- Opening Delimiter -

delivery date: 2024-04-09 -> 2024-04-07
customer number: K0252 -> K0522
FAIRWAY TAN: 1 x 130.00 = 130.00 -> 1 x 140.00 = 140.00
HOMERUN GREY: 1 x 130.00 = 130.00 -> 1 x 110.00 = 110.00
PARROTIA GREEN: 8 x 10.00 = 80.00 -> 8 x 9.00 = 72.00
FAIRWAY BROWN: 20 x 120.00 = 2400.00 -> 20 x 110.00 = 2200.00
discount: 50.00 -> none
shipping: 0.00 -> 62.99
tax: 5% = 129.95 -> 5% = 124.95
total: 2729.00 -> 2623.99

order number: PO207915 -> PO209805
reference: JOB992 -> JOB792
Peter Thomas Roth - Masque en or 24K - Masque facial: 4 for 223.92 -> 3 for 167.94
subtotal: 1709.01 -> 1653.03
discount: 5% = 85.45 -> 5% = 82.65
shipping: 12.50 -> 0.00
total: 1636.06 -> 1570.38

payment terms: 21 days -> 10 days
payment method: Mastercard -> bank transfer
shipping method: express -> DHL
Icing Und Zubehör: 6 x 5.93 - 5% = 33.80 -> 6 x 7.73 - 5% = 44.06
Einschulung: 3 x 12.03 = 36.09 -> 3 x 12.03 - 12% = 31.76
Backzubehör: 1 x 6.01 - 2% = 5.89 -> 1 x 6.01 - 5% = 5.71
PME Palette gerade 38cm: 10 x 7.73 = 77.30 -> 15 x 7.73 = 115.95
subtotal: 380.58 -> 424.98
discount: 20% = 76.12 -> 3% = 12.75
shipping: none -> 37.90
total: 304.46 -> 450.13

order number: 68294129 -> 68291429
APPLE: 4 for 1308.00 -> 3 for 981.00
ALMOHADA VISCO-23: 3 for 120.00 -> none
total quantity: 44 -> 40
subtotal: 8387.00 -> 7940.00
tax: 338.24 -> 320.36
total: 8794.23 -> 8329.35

- Closing Delimiter -

Exercise> From the entries above, copy each line that holds "FAIRWAY".

Answer space>
FAIRWAY TAN: 1 x 130.00 = 130.00 -> 1 x 140.00 = 140.00
FAIRWAY BROWN: 20 x 120.00 = 2400.00 -> 20 x 110.00 = 2200.00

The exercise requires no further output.